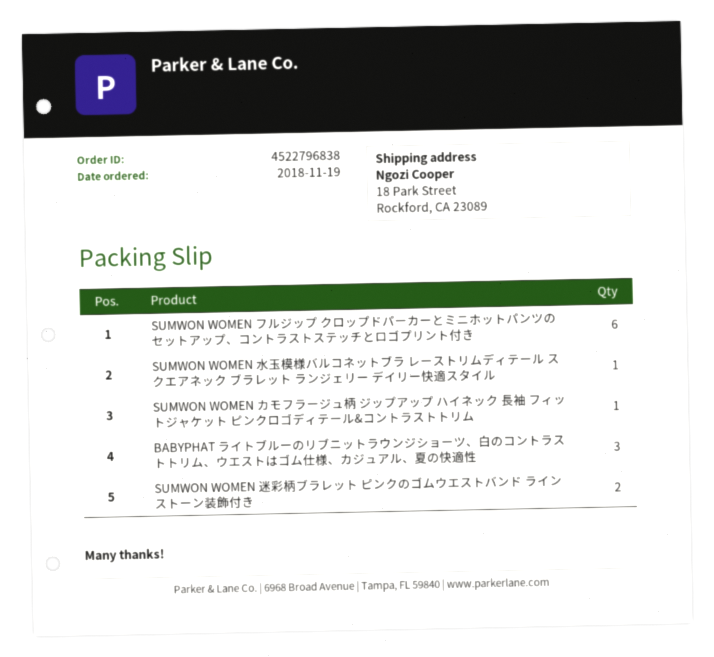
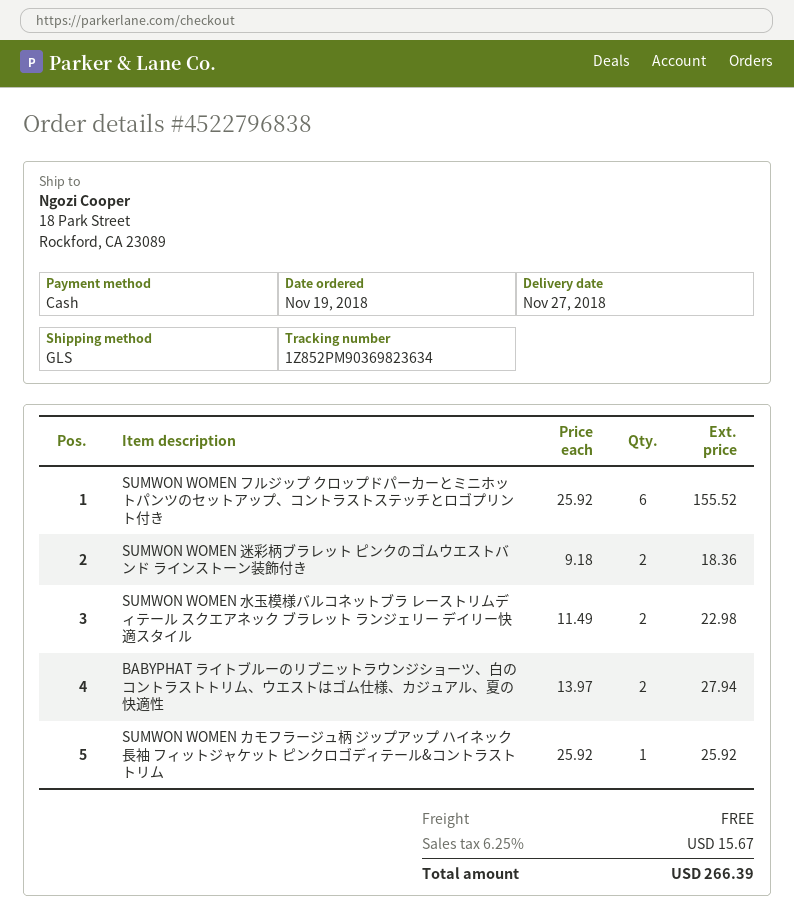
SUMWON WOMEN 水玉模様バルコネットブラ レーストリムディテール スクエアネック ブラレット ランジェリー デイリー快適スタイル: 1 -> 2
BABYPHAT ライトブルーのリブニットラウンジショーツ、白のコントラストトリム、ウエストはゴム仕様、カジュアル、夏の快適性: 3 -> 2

--

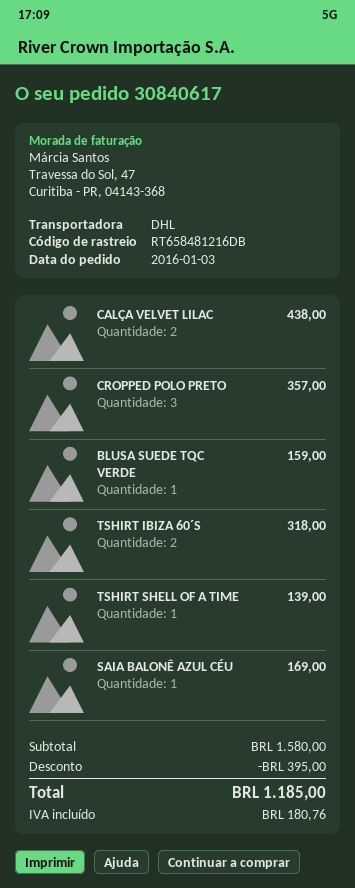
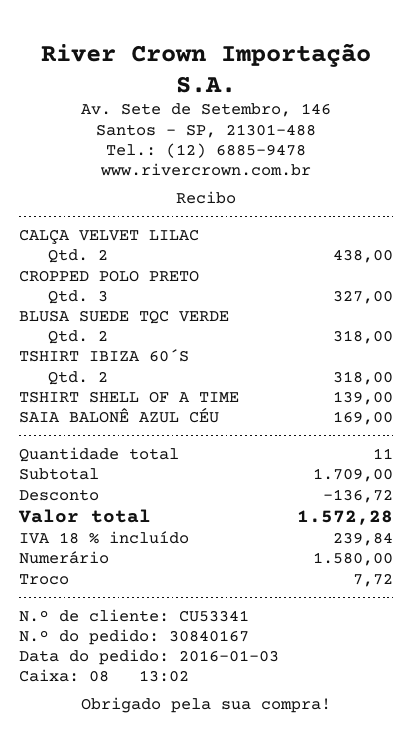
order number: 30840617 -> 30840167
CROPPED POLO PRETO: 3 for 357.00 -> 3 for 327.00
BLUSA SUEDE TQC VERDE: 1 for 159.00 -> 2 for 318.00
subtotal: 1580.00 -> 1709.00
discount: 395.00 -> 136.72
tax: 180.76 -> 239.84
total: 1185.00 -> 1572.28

...

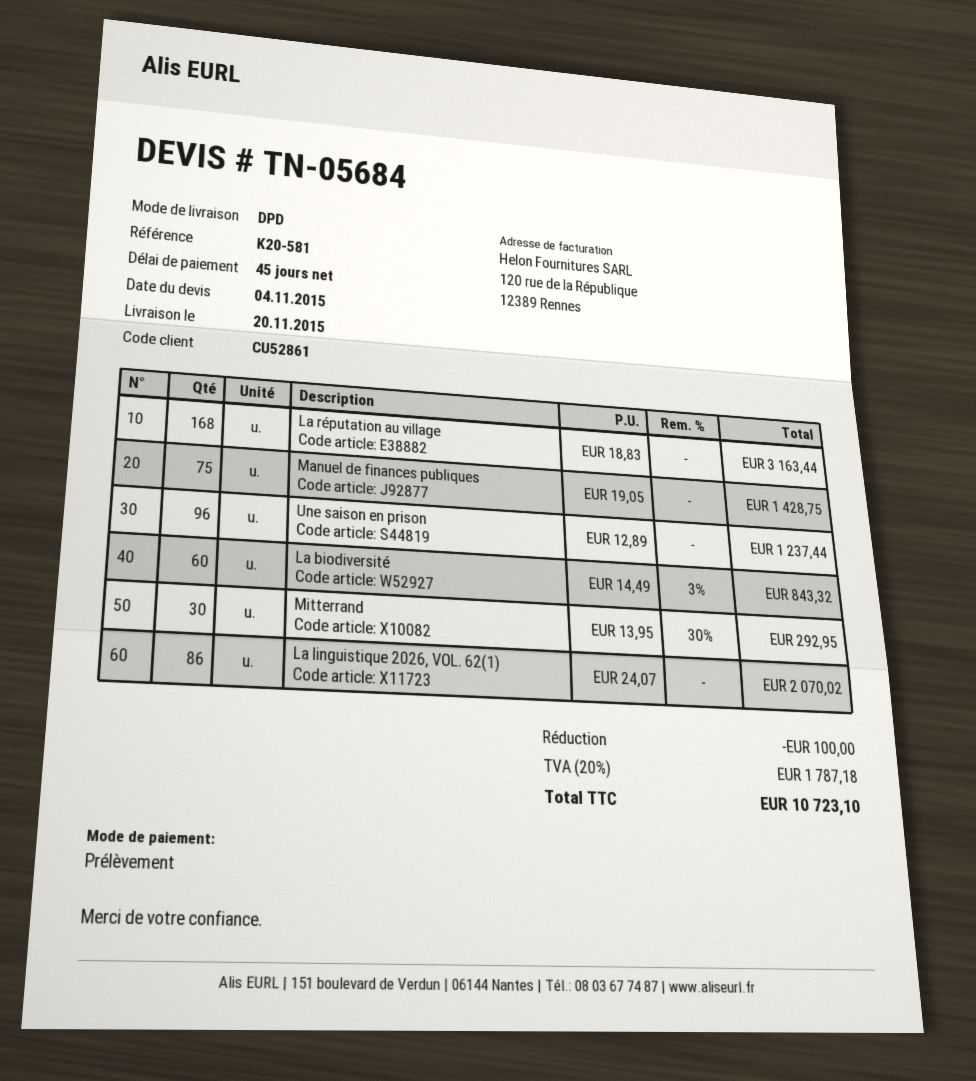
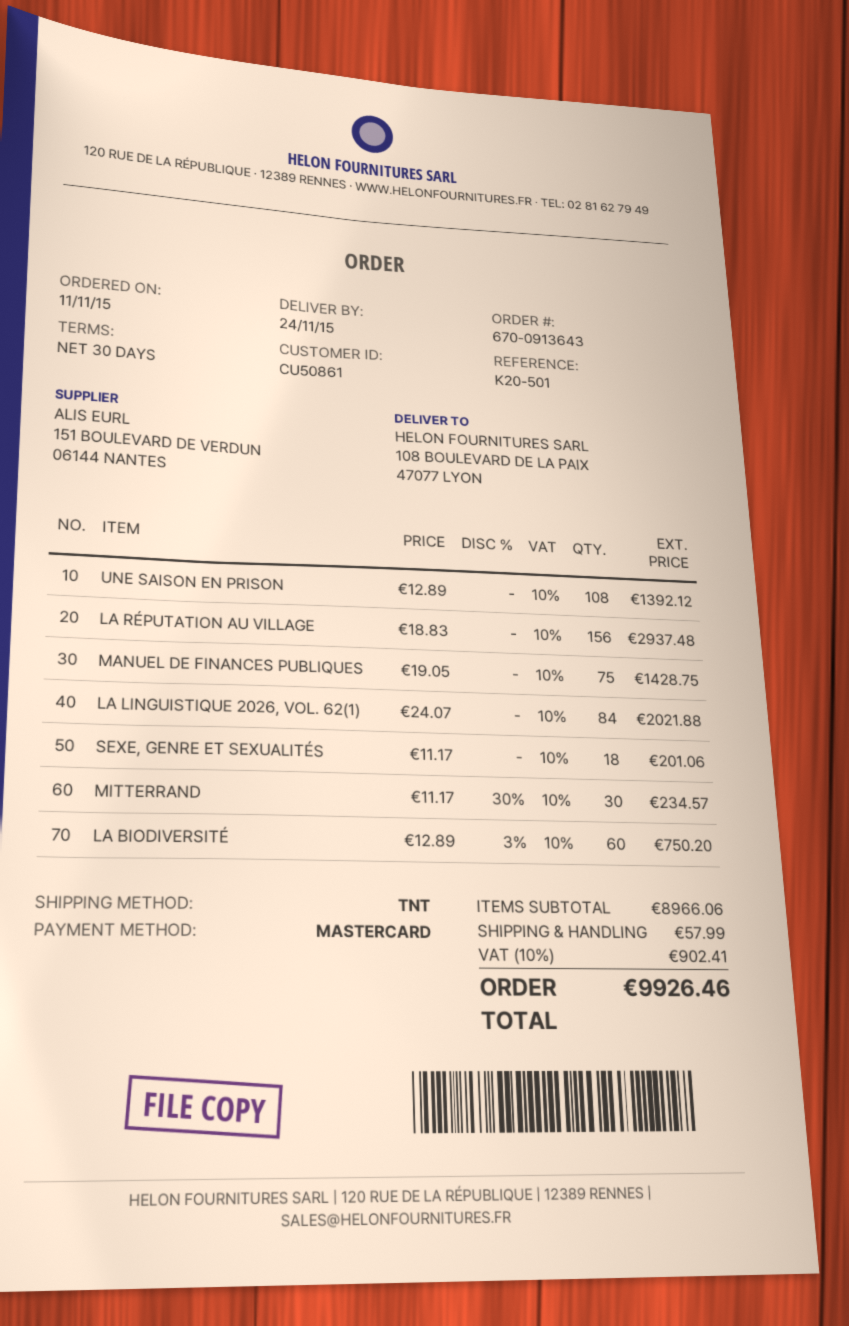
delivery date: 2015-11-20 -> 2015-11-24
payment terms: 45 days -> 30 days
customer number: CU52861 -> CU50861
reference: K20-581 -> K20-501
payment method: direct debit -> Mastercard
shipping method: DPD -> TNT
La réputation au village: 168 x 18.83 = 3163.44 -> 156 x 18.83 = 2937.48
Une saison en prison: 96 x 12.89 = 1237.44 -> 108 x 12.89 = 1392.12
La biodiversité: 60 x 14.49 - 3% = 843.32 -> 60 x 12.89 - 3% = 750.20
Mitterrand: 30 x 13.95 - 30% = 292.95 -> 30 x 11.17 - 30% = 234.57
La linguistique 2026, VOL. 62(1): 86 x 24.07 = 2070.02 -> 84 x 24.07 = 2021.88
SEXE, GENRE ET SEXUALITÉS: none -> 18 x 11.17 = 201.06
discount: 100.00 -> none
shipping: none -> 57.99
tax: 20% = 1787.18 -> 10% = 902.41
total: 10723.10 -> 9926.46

Your task
Print, without alteration, only the lines above between the one holding "customer number: CU52861 -> CU50861" and the one holding "Une saison en", inclusive.

Exercise answer
customer number: CU52861 -> CU50861
reference: K20-581 -> K20-501
payment method: direct debit -> Mastercard
shipping method: DPD -> TNT
La réputation au village: 168 x 18.83 = 3163.44 -> 156 x 18.83 = 2937.48
Une saison en prison: 96 x 12.89 = 1237.44 -> 108 x 12.89 = 1392.12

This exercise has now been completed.